Namun Archied belum bisa memastikan berapa besar porsi untuk reklamasi maupun
pembangunan fisik dari total dana tersebut karena masih dalam pembahasan
internal perusahaan. Harga lahan reklamasi yang lebih murah dibanding
membebaskan tanah di wilayah Jakarta juga diungkapkan Pemerintah Provinsi DKI
Jakarta.
Mereka memperkirakan biaya reklamasi
sebesar Rp 5-6 juta per meter persegi. Harga ini lebih murah dibandingkan
dengan membeli tanah di Jakarta, yang harganya Rp 7-11 juta per meter persegi.
Biaya membeli tanah di Jakarta masih bisa bertambah jika harus melakukan
pembebasan karena sudah ditempati. “Membangun di lahan reklamasi, faktor
sosialnya kecil karena tidak perlu ribut-ribut masalah pembebasan lahan,” kata
Asisten Pembangunan Pemprov DKI Jakarta Wiriyatmoko.
Selain itu, membangun properti di lahan
reklamasi termasuk strategis karena berada di Jakarta, dekat dengan bandara dan
pelabuhan serta lokasi bisnis di kawasan Jakarta Barat dan Jakarta Utara.
Pengembang tidak akan memperoleh situasi strategis seperti ini jika membangun
di luar Jakarta. Pemerintah juga memberikan konsesi berupa hak guna bangunan
(HGB) kepada pengembang untuk membangun kawasan permukiman dan komersial di
atas lahan hasil reklamasi.
Status hak guna bangunan ini berlaku
selama 30 tahun dan dapat diperpanjang hingga 20 tahun. Sedangkan pemerintah
mendapat hak pengelolaan lahan (HPL) alias mengawasi penggunaan tanah agar
sesuai dengan peruntukannya. “Swasta dapat konsesi HGB, sedangkan HPL atas nama
Pemprov DKI,” tutur
Wiriyatmoko.
Pemerintah Jakarta bersemangat dengan proyek reklamasi karena juga bakal
diuntungkan. Pemerintah provinsi mendapat jatah dari proyek reklamasi ini.

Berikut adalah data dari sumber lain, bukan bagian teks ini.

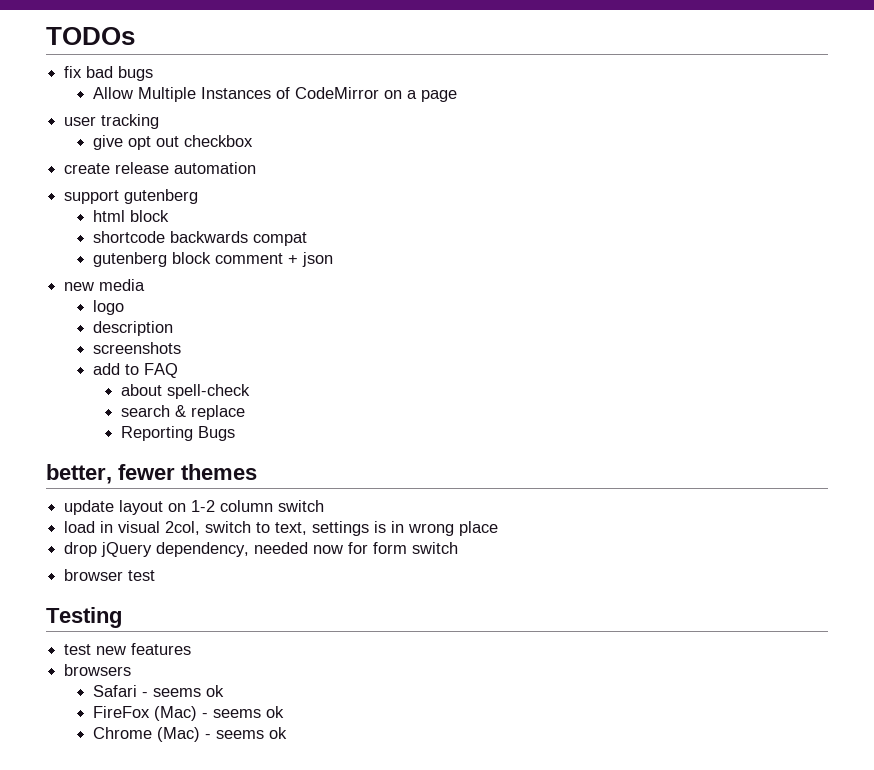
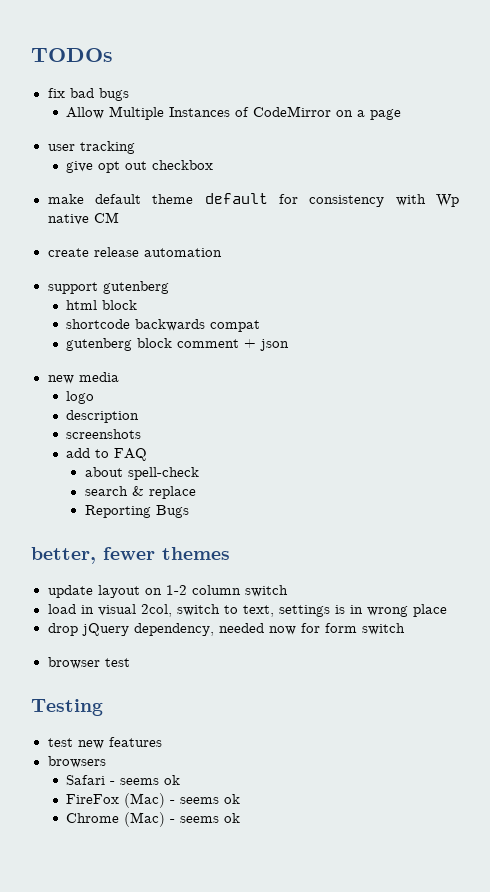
(253, 141) none -> [47,193,459,207] [47,212,119,225] // make default theme default for consistency with Wp native CM

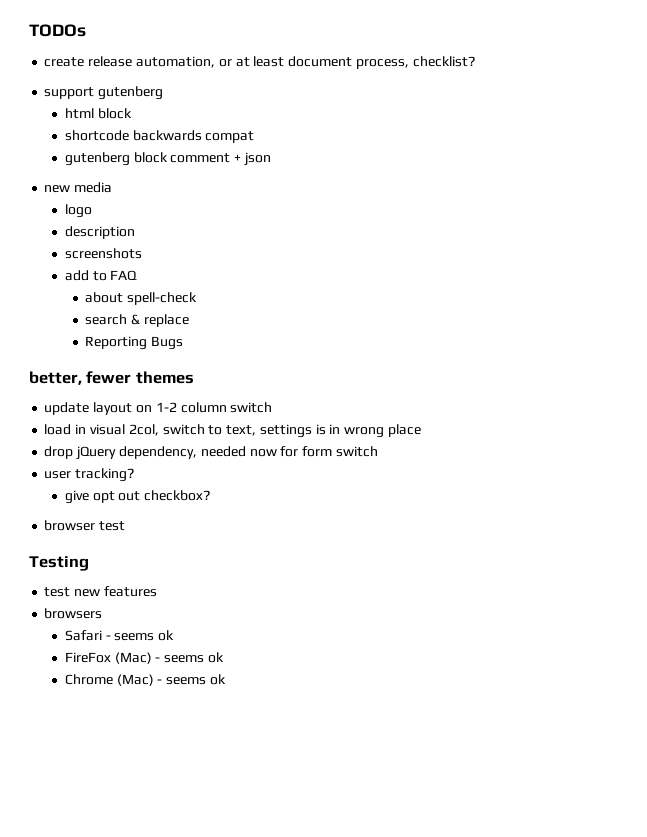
[47,88,129,101] [66,106,402,120] [47,141,135,154] [66,160,214,173] [47,193,459,207] [47,212,119,225] [47,247,222,257] fix bad bugs // Allow Multiple Instances of CodeMirror on a page // user tracking // give opt out checkbox // make default theme default for consistency with Wp native CM // create release automation -> [44,56,475,69] create release automation, or at least document process, checklist?
(405, 629) none -> [44,468,135,482] [64,490,211,504] // user tracking? // give opt out checkbox?

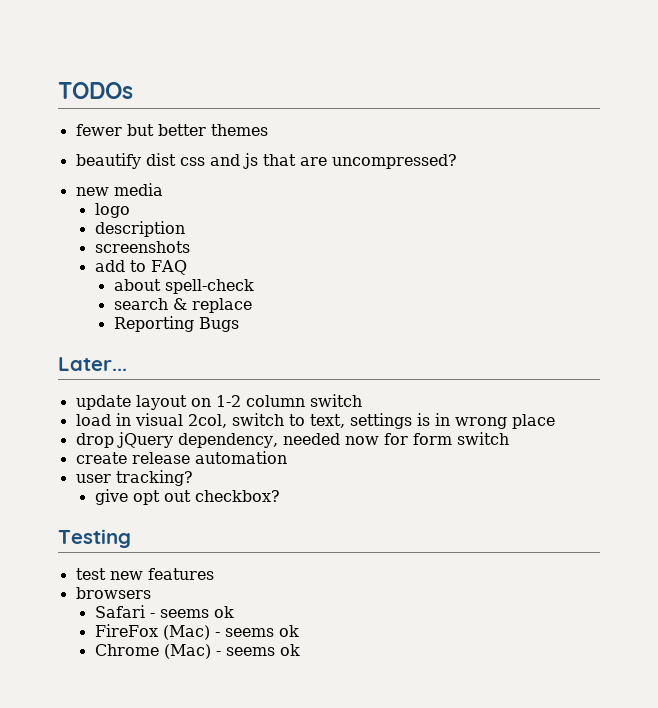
[44,56,475,69] [44,86,164,100] [64,108,132,119] [64,130,255,143] [64,152,271,166] create release automation, or at least document process, checklist? // support gutenberg // html block // shortcode backwards compat // gutenberg block comment + json -> [75,124,268,136] [75,153,457,169] fewer but better themes // beautify dist css and js that are uncompressed?
[29,371,194,385] better, fewer themes -> [58,357,127,371] Later...
(378, 451) none -> [75,451,287,464] // create release automation
[44,520,126,531] // browser test -> (280, 496) none

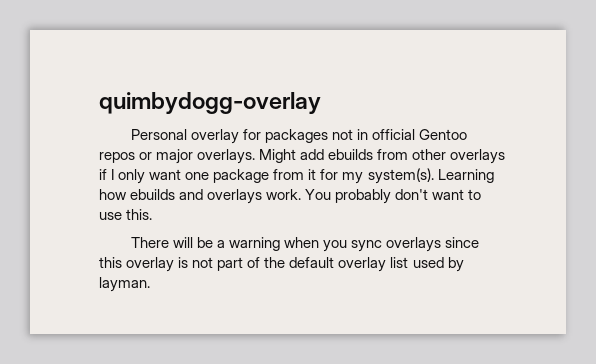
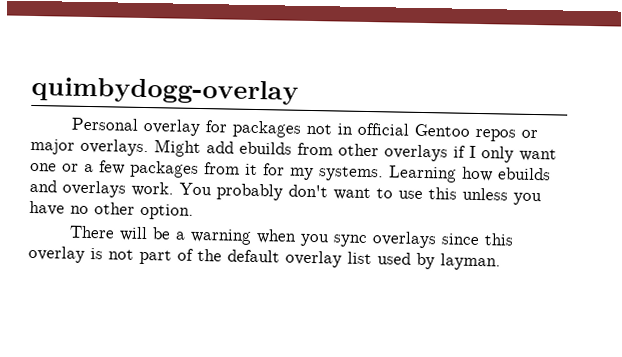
[213,169,270,183] package -> [62,160,199,178] or a few packages
[367,168,434,184] system(s). -> [318,166,384,182] systems.
[126,209,153,220] this. -> [428,187,542,206] [29,200,194,220] this unless you have no other option.

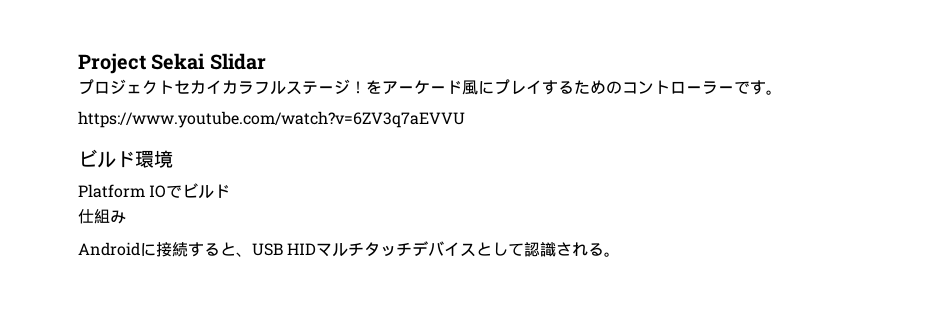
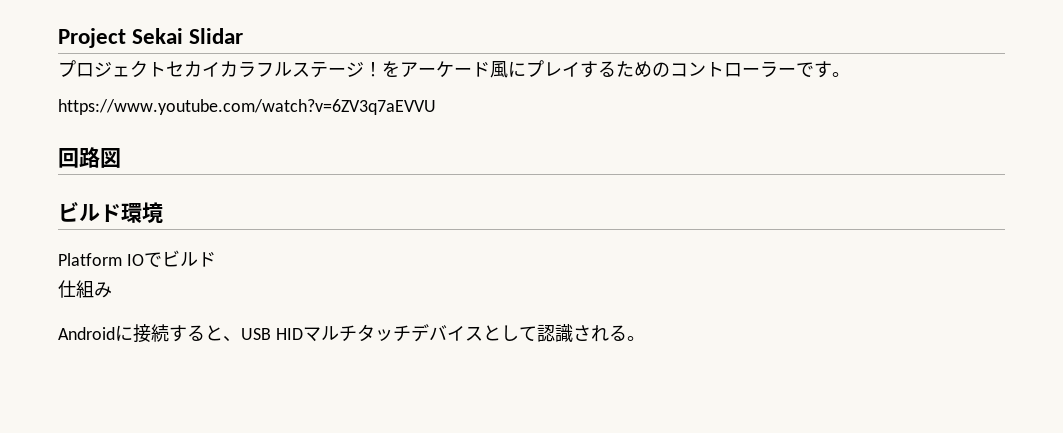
(465, 119) none -> [58,147,121,168] // 回路図

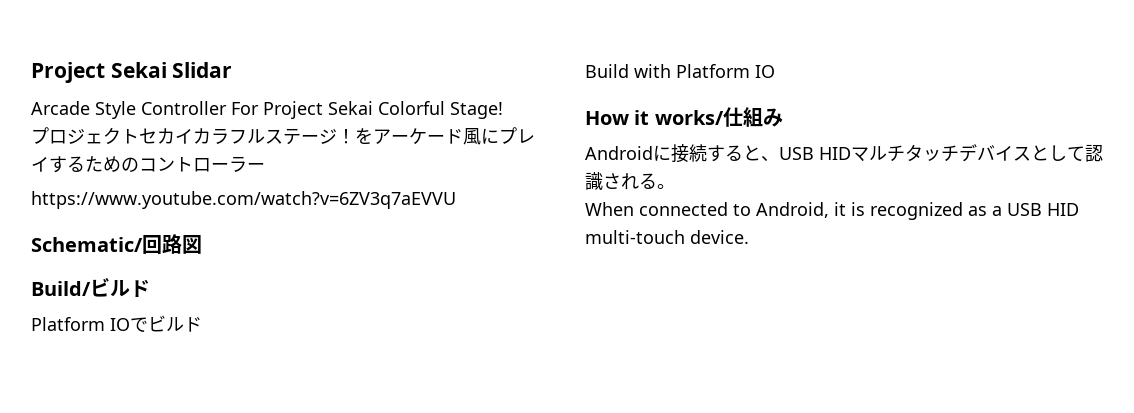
(244, 36) none -> [31,101,503,119] // Arcade Style Controller For Project Sekai Colorful Stage!
[796,61,850,78] です。 -> (265, 166) none
(436, 107) none -> [31,237,143,252] Schematic/
[58,202,163,223] ビルド環境 -> [31,278,150,297] Build/ビルド
(216, 259) none -> [585,64,775,78] [585,110,724,125] Build with Platform IO // How it works/
(645, 338) none -> [585,202,1079,220] [585,230,749,244] // When connected to Android, it is recognized as a USB HID multi-touch device.

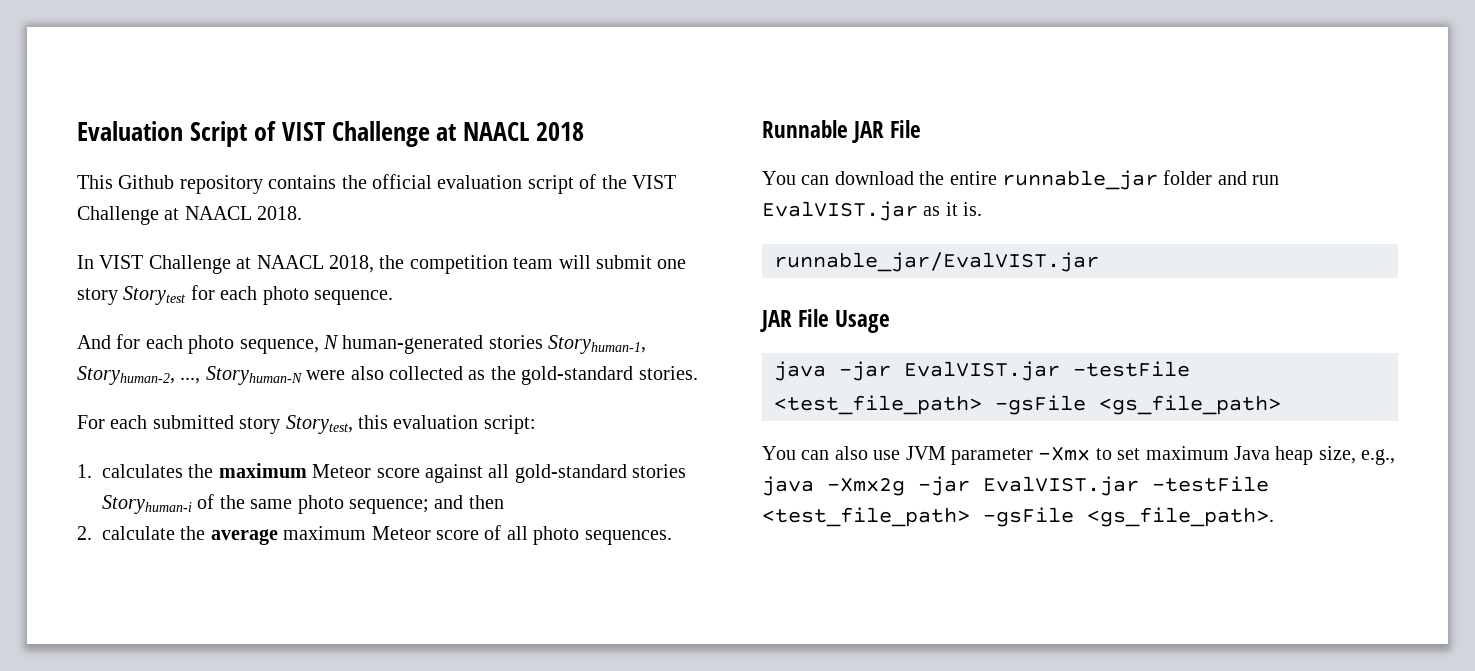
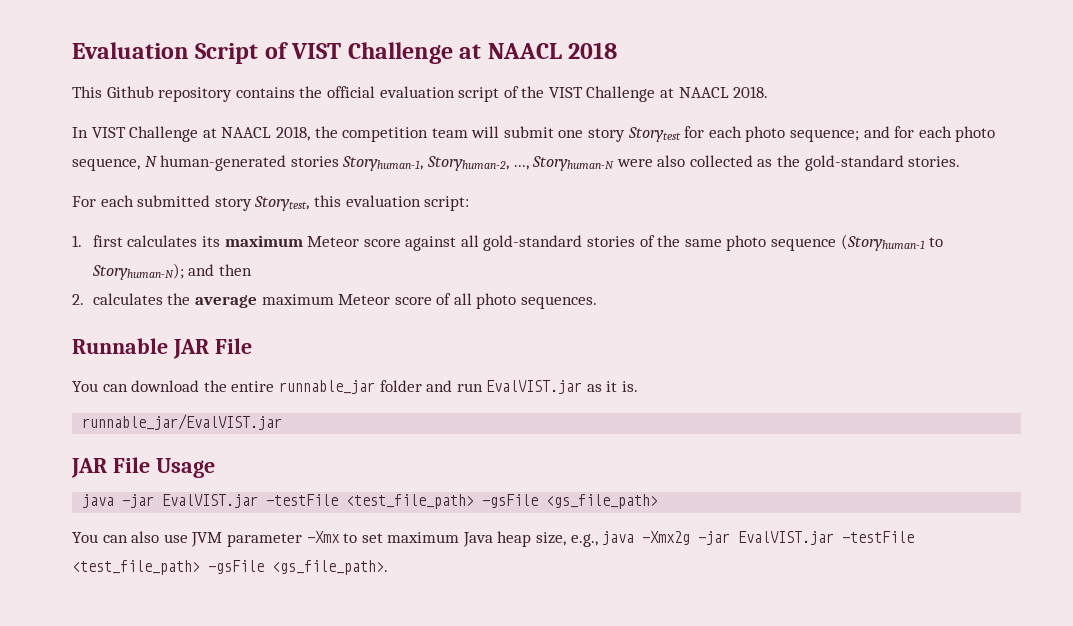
[314,290,393,305] [77,335,111,349] sequence. // And -> [790,126,890,142] sequence; and
[102,464,214,478] calculates the -> [92,235,220,247] first calculates its
[102,495,192,514] Storyhuman-i -> (636, 241) none
[349,499,429,514] sequence; -> [771,234,944,251] [91,263,184,280] sequence (Storyhuman-1 to Storyhuman-N);
[102,526,175,540] calculate -> [92,293,163,305] calculates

Menurut Budi Karya Sumadi, Direktur PT Jakarta Propertindo perusahaan
Pemerintah Provinsi Jakarta yang bertugas mengkoordinasi proyek
reklamasi—pemerintah provinsi juga mendapat jatah 30 persen dari total lahan
hasil reklamasi dan 5 persen retribusi.
Apalagi kewajiban membangun fasilitas
umum dan sosial diserahkan kepada tutur Archied. Intiland adalah salah satu
dari 8 perusahaan pengembang properti yang akan ikut dalam proyek reklamasi.
Lokasi yang didapat Intiland tidak jauh dari Pantai Mutiara. Mereka menjadwalkan
proses menguruk dimulai pada kuartal pertama 2015 dan berlangsung selama 3
tahun. Setelah itu, selama 2 tahun berikutnya bakal dimulai proses konstruksi hunian
dan kawasan komersial. pengembang, sehingga pemerintah daerah tidak perlu
keluar uang. “Tapi pembangunan fisik setelah reklamasi tidak ada tenggat,
tergantung kemampuan masing-masing pengembang,” ujar Budi.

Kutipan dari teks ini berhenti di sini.